On possible transformation of everyday life in North Korea via referencing other East Asian socialist nations in transition
ABSTRACT: Without direct fieldwork access one can nevertheless imagine what possible changes can happen in the everyday life of North Koreans, by references with conditions elsewhere in East Asia which resonates with current conditions in North Korea. First, the division between North and South Korea can be referenced with the other instances of nations divided by a communist and a capitalist regime; namely, the present China and Taiwan and the previous North and South Vietnam. In contrast to these references to possible routes to reunification, it also can be referenced to instances of peaceful separations, such as the case of Malaysia and Singapore. Second, now that a nascent private market economy has been introduced, the experiences of Vietnam and China in marketizing their respective centrally planned economy can serve as references to imagine the possible economic transformation of North Korea. Third, the penetration of imported media/popular cultures into North Korean media consumption may stimulate new aspirations of local population for a different material future, as it has done in other parts of East Asia. Drawing on the experiences of other East Asian nations as reference points, potential and possible changes in the everyday life in North Korea can be imagined.
KEYWORDS: Inter-Asia referencing; North and South Koreas; separate sovereign states; K-pop; economic marketisation.

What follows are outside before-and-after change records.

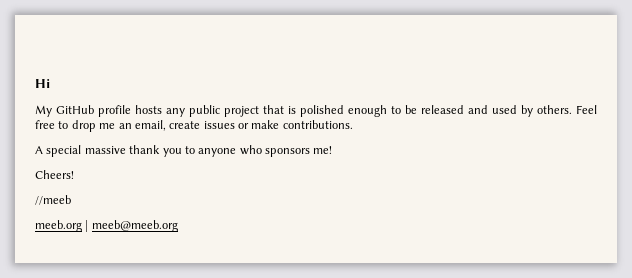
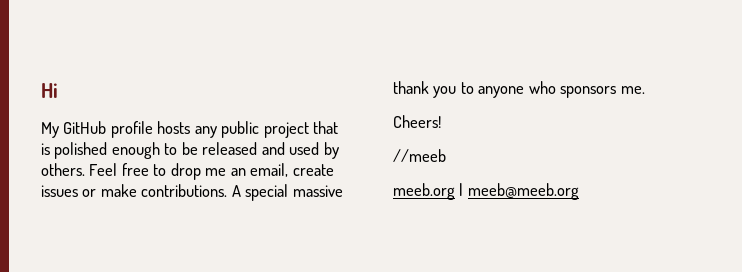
- Feel free to drop me an email, create issues or make contributions.
- A special massive thank you to anyone who sponsors me!
+ Feel free to drop me an email, create issues or make contributions. A special massive thank you to anyone who sponsors me.

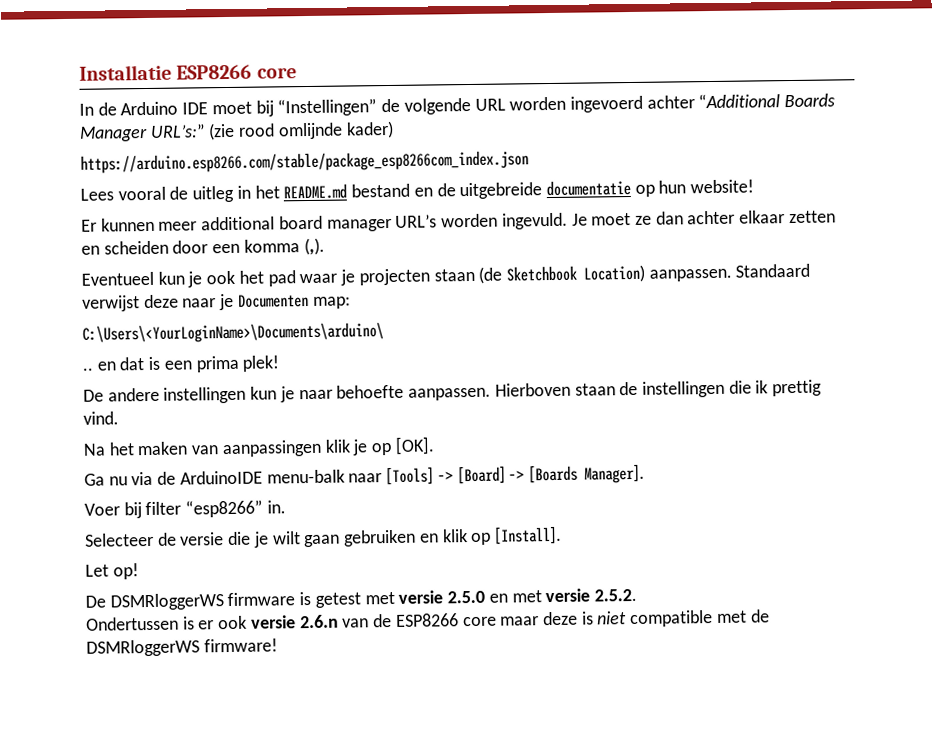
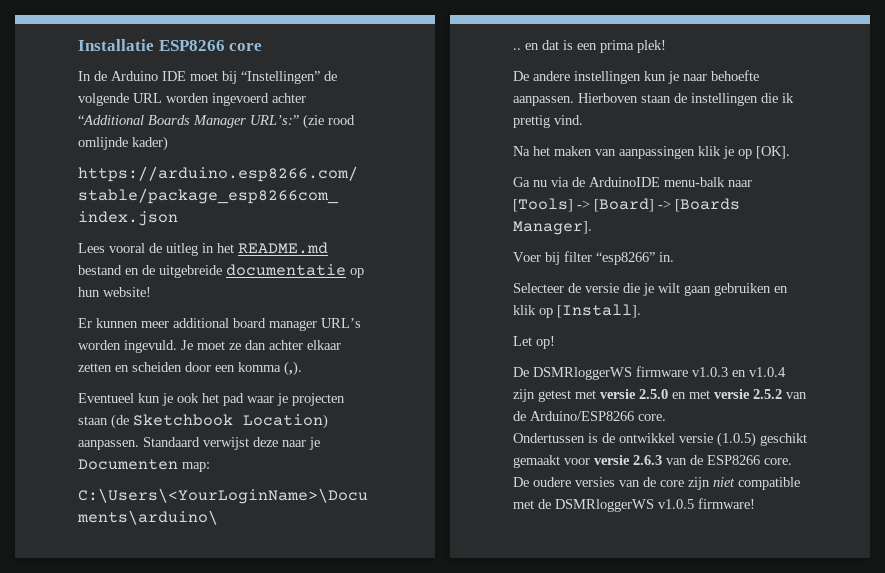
- De DSMRloggerWS firmware is getest met versie 2.5.0 en met versie 2.5.2.
- Ondertussen is er ook versie 2.6.n van de ESP8266 core maar deze is niet compatible met de DSMRloggerWS firmware!
+ De DSMRloggerWS firmware v1.0.3 en v1.0.4 zijn getest met versie 2.5.0 en met versie 2.5.2 van de Arduino/ESP8266 core.
+ Ondertussen is de ontwikkel versie (1.0.5) geschikt gemaakt voor versie 2.6.3 van de ESP8266 core. De oudere versies van de core zijn niet compatible met de DSMRloggerWS v1.0.5 firmware!

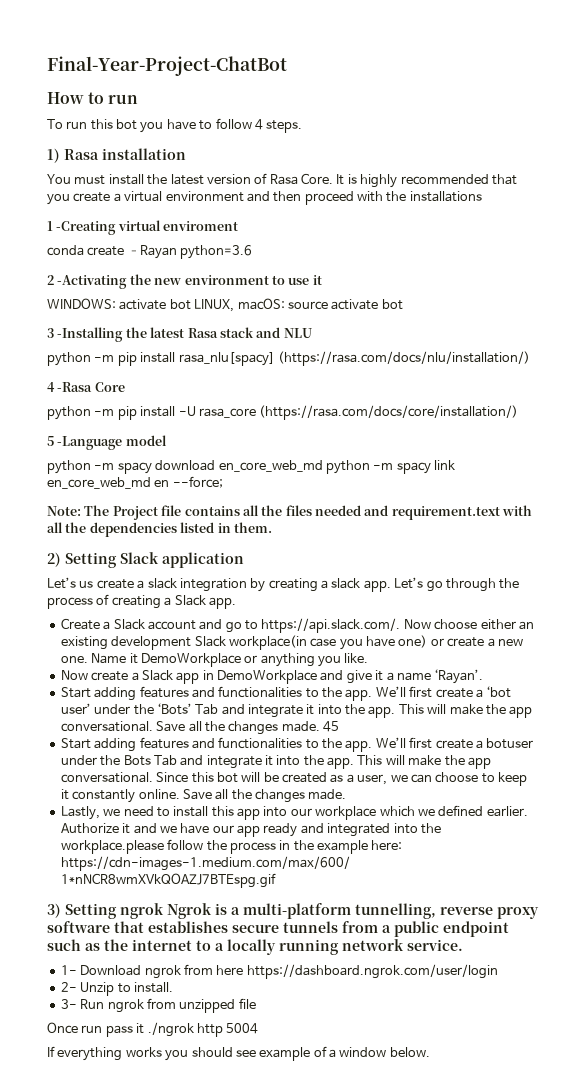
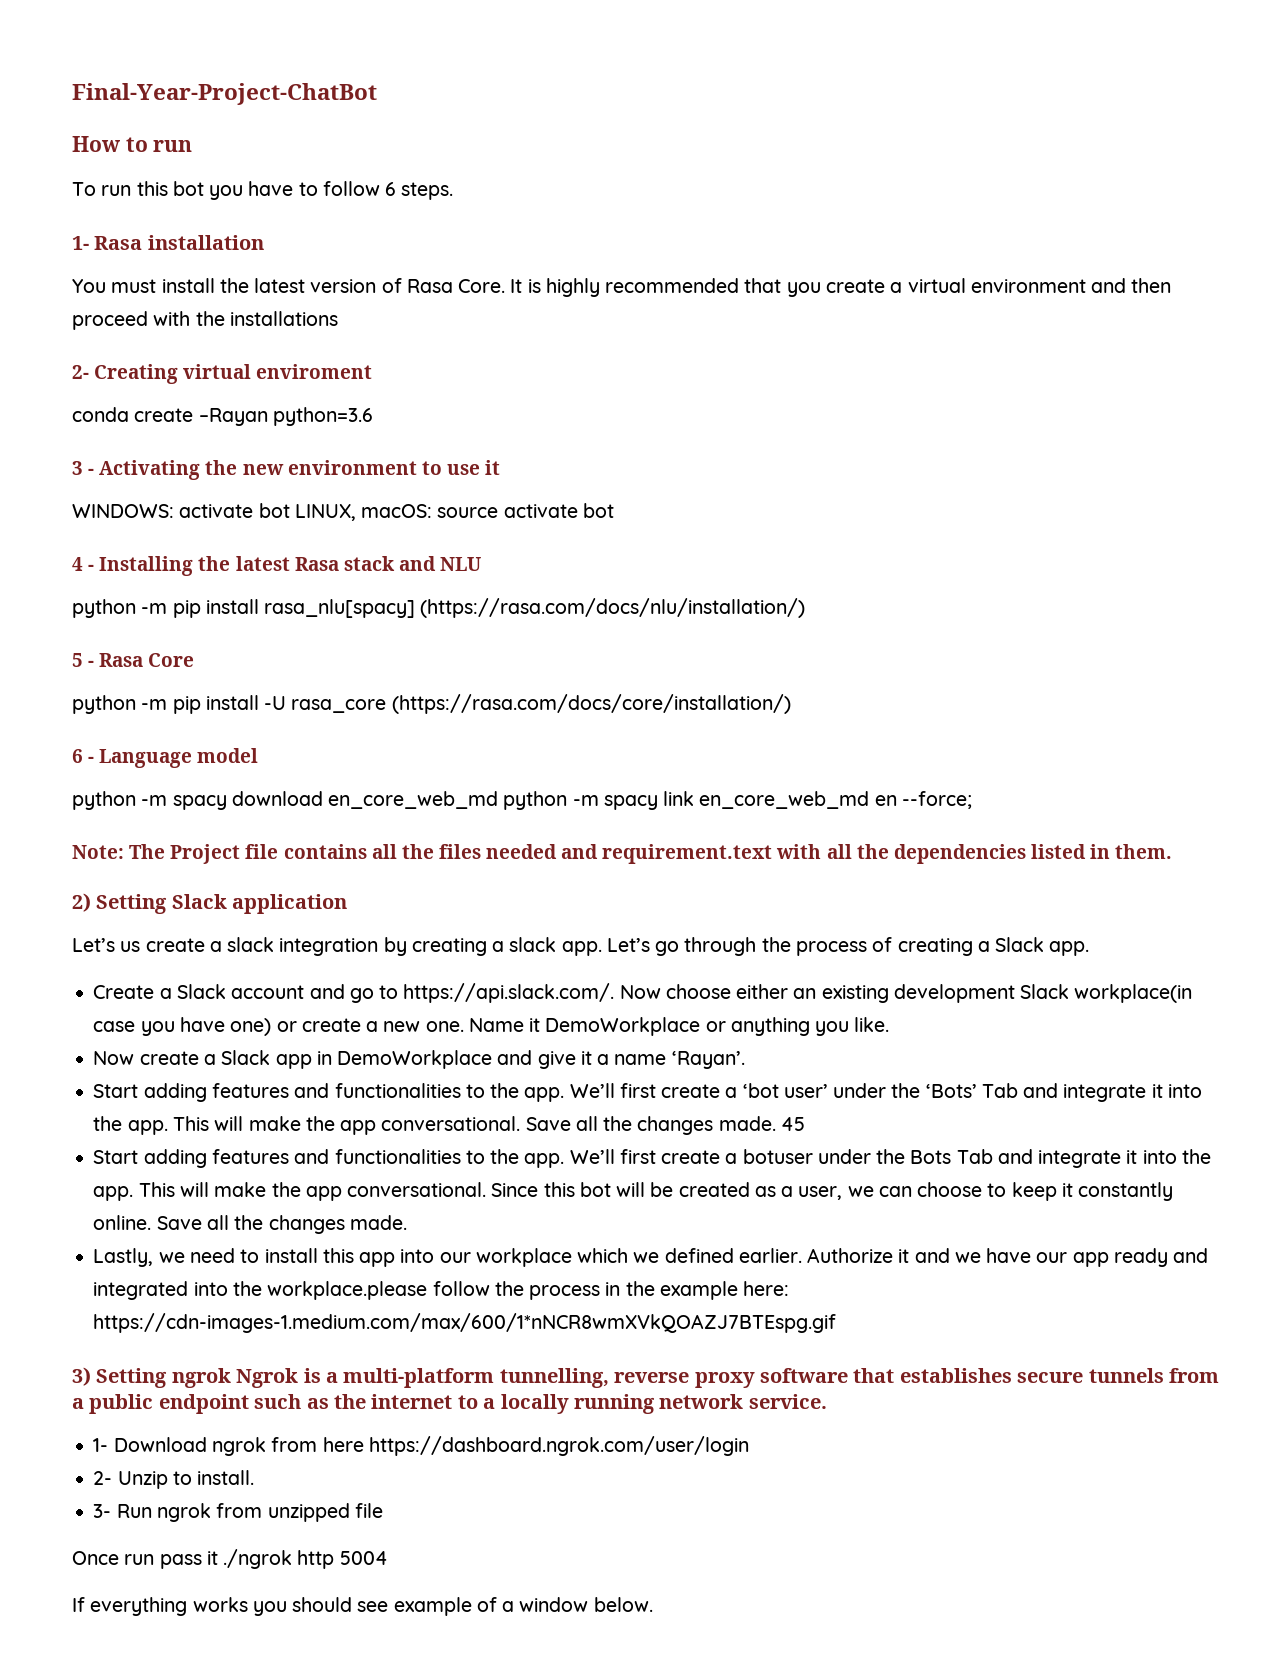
- To run this bot you have to follow 4 steps.
+ To run this bot you have to follow 6 steps.
- 1) Rasa installation
+ 1- Rasa installation
- 1 -Creating virtual enviroment
+ 2- Creating virtual enviroment
- 2 -Activating the new environment to use it
+ 3 - Activating the new environment to use it
- 3 -Installing the latest Rasa stack and NLU
+ 4 - Installing the latest Rasa stack and NLU
- 4 -Rasa Core
+ 5 - Rasa Core
- 5 -Language model
+ 6 - Language model

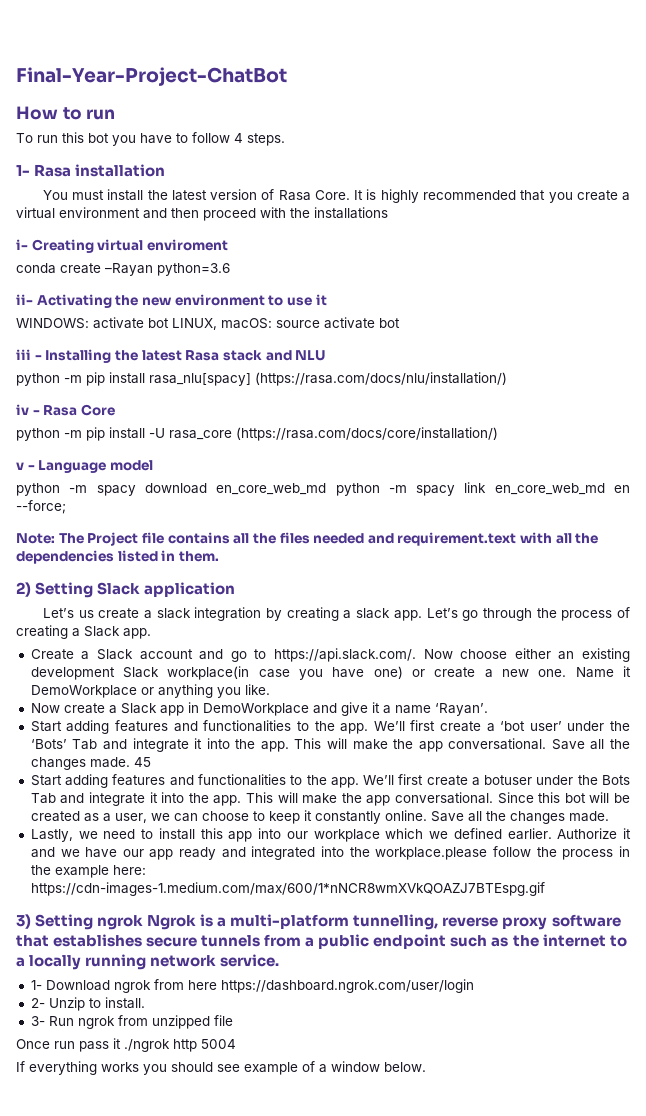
- To run this bot you have to follow 6 steps.
+ To run this bot you have to follow 4 steps.
- 2- Creating virtual enviroment
+ i- Creating virtual enviroment
- 3 - Activating the new environment to use it
+ ii- Activating the new environment to use it
- 4 - Installing the latest Rasa stack and NLU
+ iii - Installing the latest Rasa stack and NLU
- 5 - Rasa Core
+ iv - Rasa Core
- 6 - Language model
+ v - Language model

Chua Beng Huat has held visiting professorships at universities in Malaysia, Hong Kong, Taiwan, Germany, Australia and the US. During his recent Distinguished Visiting Scholar Fellowship at University of North Carolina, Chapel Hill, he delivered the Inaugural Lecture of the Carolina Asia Center. He has published widely in urban planning and public housing, comparative politics in Southeast Asia and the emerging consumerism across Asia. His publications include: Communitarian Ideology and Democracy in Singapore (London and New York: Routledge, 1995) and Political Legitimacy and Housing: Stakeholding in Singapore (London and New York: Routledge, 1997). He has also edited “Consumption in Asia: Lifestyles and Identities” (London and New York: Routledge, 2000). His most recent book is Life is Not Complete without Shopping (Singapore: Singapore University Press, 2003).